1. Academic Validation
  2. Akt-mediated phosphorylation of the G protein-coupled receptor EDG-1 is required for endothelial cell chemotaxis

Akt-mediated phosphorylation of the G protein-coupled receptor EDG-1 is required for endothelial cell chemotaxis

  • Mol Cell. 2001 Sep;8(3):693-704. doi: 10.1016/s1097-2765(01)00324-0.
M J Lee 1 S Thangada J H Paik G P Sapkota N Ancellin S S Chae M Wu M Morales-Ruiz W C Sessa D R Alessi T Hla
Affiliations

Affiliation

  • 1 Center for Vascular Biology and Department of Physiology, University of Connecticut Health Center, Farmington, CT 06030, USA.
Abstract

The role of the protein kinase Akt in cell migration is incompletely understood. Here we show that sphingosine-1-phosphate (S1P)-induced endothelial cell migration requires the Akt-mediated phosphorylation of the G protein-coupled receptor (GPCR) EDG-1. Activated Akt binds to EDG-1 and phosphorylates the third intracellular loop at the T(236) residue.
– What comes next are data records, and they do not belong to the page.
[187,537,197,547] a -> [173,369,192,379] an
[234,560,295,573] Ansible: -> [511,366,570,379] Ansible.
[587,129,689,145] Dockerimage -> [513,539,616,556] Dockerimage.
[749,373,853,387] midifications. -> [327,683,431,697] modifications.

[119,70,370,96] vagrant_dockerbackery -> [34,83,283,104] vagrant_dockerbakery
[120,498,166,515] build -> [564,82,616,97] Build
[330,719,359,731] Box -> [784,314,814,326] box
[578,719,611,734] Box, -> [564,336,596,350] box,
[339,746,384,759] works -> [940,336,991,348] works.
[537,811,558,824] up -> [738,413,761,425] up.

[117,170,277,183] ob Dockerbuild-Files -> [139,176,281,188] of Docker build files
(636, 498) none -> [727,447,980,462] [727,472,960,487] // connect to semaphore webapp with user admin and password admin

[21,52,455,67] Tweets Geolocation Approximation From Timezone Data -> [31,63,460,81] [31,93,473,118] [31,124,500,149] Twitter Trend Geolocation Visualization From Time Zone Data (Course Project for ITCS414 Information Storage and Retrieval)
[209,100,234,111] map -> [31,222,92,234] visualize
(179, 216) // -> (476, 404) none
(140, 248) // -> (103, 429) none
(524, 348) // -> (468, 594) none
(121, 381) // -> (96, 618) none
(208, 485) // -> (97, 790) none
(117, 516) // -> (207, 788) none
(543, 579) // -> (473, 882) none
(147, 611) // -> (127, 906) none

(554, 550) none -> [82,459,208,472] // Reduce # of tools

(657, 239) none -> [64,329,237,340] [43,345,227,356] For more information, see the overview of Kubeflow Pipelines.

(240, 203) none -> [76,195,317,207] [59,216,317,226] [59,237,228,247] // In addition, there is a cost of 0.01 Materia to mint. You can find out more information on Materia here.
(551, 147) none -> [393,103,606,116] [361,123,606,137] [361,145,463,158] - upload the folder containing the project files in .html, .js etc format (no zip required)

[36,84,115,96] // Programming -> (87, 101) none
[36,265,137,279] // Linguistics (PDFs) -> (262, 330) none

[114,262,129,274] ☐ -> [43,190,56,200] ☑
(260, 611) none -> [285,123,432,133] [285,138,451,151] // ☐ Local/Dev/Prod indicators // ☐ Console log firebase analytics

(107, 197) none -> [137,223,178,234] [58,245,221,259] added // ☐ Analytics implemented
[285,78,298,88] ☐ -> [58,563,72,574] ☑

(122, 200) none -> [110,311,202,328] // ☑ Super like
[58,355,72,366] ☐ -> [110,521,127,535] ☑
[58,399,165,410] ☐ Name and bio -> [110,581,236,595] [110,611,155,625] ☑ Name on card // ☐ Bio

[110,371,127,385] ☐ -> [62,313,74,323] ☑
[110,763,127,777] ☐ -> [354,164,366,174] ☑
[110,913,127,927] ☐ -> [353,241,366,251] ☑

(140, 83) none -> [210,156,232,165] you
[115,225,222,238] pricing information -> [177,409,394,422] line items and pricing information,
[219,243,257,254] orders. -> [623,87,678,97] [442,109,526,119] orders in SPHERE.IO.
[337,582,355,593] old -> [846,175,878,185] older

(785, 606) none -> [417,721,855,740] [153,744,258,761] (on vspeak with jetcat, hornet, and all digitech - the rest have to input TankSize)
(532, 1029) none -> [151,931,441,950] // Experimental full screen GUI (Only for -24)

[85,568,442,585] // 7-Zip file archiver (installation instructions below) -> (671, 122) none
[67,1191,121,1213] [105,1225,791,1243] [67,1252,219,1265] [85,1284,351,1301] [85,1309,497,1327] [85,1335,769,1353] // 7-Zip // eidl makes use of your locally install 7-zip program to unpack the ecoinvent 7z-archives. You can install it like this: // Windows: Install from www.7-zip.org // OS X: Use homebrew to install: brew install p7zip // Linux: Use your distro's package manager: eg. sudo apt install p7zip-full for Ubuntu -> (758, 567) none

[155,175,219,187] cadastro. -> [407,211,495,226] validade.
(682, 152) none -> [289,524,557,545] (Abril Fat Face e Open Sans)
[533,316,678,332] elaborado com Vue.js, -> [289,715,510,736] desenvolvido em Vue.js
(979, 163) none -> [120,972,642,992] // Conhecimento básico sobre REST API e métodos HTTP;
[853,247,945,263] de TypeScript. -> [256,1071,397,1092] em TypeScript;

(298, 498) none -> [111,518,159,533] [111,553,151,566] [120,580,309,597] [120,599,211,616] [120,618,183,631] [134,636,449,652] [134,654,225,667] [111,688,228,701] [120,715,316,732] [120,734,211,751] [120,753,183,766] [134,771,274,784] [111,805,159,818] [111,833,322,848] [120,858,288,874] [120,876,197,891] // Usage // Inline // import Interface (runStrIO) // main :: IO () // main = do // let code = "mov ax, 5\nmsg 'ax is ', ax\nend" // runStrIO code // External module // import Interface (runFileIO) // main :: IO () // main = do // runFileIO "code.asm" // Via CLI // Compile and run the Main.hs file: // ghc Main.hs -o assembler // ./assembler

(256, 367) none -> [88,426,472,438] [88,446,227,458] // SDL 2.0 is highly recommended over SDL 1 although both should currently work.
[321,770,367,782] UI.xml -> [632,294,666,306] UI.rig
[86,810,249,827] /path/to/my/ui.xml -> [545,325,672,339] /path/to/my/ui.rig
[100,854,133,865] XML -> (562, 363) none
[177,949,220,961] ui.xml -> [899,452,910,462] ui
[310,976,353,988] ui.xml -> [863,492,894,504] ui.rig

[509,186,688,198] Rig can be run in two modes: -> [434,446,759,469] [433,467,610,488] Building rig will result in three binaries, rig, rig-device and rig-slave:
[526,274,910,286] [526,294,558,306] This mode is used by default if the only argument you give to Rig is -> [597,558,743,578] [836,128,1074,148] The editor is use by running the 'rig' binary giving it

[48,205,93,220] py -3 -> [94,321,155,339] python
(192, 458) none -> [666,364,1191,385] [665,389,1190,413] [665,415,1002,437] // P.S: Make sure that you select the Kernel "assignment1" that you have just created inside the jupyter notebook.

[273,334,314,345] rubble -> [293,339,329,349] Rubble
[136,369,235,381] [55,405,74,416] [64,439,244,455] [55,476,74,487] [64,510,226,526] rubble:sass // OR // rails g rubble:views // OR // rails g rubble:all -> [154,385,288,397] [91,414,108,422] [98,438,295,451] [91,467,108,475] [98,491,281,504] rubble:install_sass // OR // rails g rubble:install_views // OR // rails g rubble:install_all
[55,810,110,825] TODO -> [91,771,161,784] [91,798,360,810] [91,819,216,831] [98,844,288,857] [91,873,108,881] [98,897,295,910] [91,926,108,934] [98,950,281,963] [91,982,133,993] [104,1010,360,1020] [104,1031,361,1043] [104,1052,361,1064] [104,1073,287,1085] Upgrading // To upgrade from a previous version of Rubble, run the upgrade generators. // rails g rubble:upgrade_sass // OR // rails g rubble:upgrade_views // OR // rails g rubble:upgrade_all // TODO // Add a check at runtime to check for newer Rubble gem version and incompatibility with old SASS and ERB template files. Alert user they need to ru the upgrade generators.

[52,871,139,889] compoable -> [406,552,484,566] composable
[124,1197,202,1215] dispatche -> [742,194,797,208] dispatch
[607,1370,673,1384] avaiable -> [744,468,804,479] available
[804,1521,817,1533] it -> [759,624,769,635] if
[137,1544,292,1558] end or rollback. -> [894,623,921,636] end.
Transactivation of EDG-1 by Akt is not required for G(i)-dependent signaling but is indispensable for Rac activation, cortical actin assembly, and chemotaxis. Indeed, T236AEDG-1 mutant sequestered Akt and acted as a dominant-negative GPCR to inhibit S1P-induced Rac activation, chemotaxis, and angiogenesis. Transactivation of GPCRs by Akt may constitute a specificity switch to integrate rapid G protein-dependent signals into long-term cellular phenomena such as cell migration.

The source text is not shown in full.